• [What you are asked to do]: Start at the line with "[69,948,115,961] Polling: ->" in the records below, stop at the line with "(374, 1642) none", and return every line in that span exactly, the two end lines included.

[Content revision data]
Start of Block

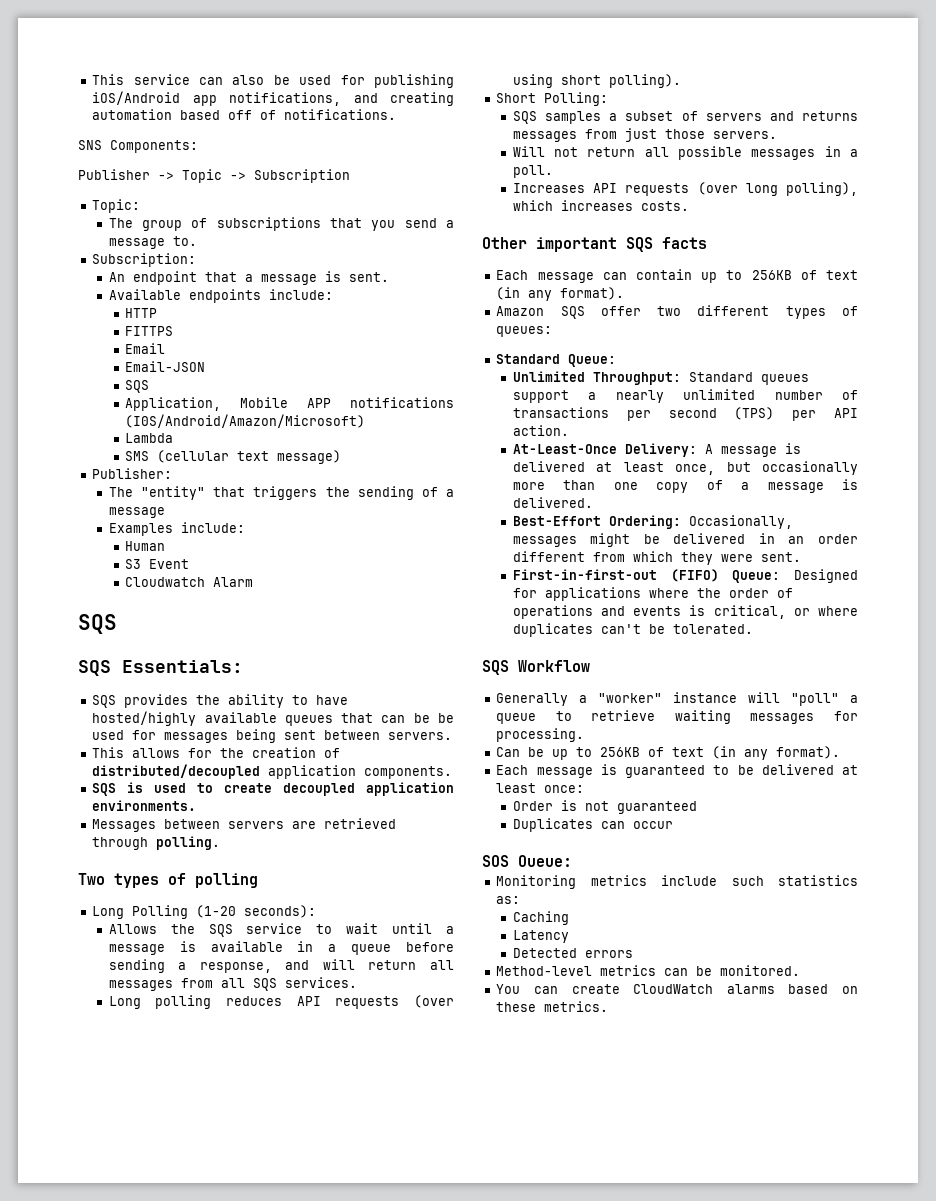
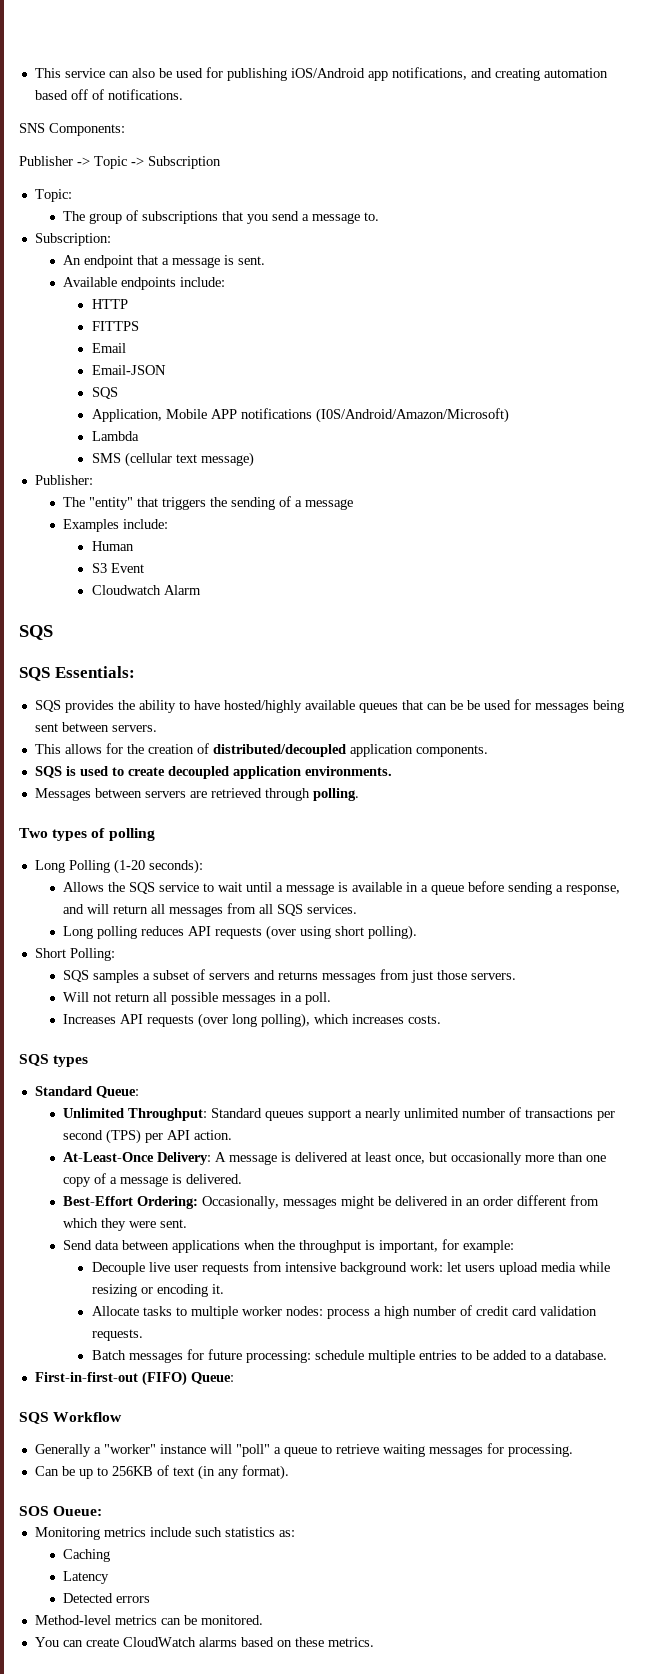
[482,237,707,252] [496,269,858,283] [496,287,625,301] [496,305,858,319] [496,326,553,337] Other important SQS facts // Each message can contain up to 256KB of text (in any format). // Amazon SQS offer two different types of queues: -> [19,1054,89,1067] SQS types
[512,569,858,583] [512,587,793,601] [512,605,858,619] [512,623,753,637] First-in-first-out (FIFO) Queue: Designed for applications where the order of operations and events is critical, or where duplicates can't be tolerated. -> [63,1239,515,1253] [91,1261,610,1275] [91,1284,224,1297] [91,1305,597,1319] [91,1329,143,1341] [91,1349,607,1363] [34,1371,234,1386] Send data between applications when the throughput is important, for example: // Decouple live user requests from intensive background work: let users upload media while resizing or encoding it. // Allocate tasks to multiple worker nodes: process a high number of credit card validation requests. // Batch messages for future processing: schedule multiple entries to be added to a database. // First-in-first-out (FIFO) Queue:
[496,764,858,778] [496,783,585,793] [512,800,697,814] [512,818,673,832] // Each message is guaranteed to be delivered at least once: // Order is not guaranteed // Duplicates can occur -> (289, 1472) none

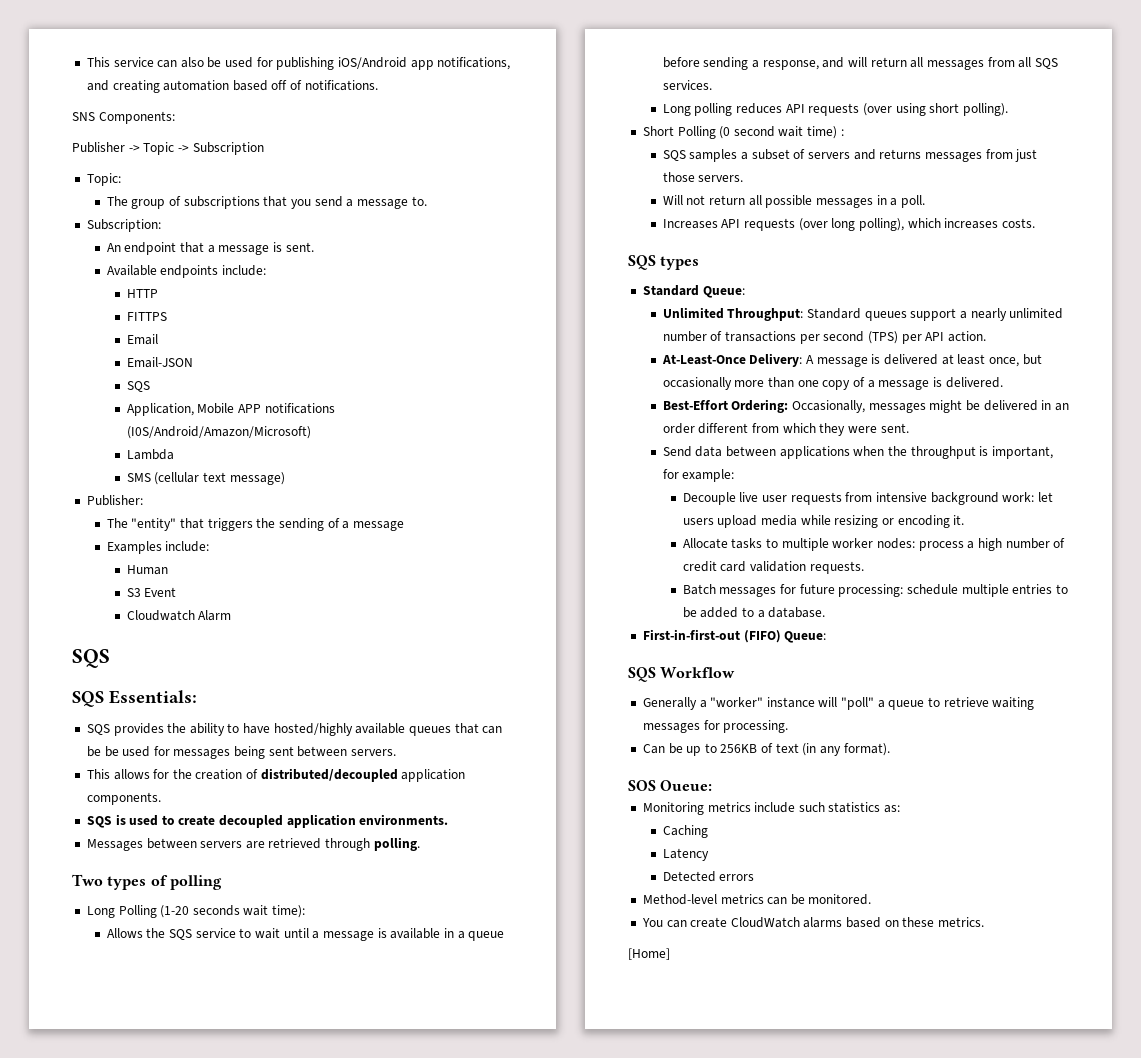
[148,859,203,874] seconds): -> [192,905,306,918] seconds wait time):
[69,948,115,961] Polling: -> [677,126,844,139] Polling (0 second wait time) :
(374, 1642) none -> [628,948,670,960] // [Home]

End of Block
Start of Block

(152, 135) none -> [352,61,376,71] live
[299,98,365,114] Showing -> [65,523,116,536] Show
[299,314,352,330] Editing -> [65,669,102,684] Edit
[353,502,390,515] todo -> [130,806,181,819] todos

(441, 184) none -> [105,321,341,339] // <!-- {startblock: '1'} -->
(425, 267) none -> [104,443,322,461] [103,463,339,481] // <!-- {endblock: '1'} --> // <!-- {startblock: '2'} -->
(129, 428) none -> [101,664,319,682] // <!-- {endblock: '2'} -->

End of Block

• [Written answer]:
[69,948,115,961] Polling: -> [677,126,844,139] Polling (0 second wait time) :
(374, 1642) none -> [628,948,670,960] // [Home]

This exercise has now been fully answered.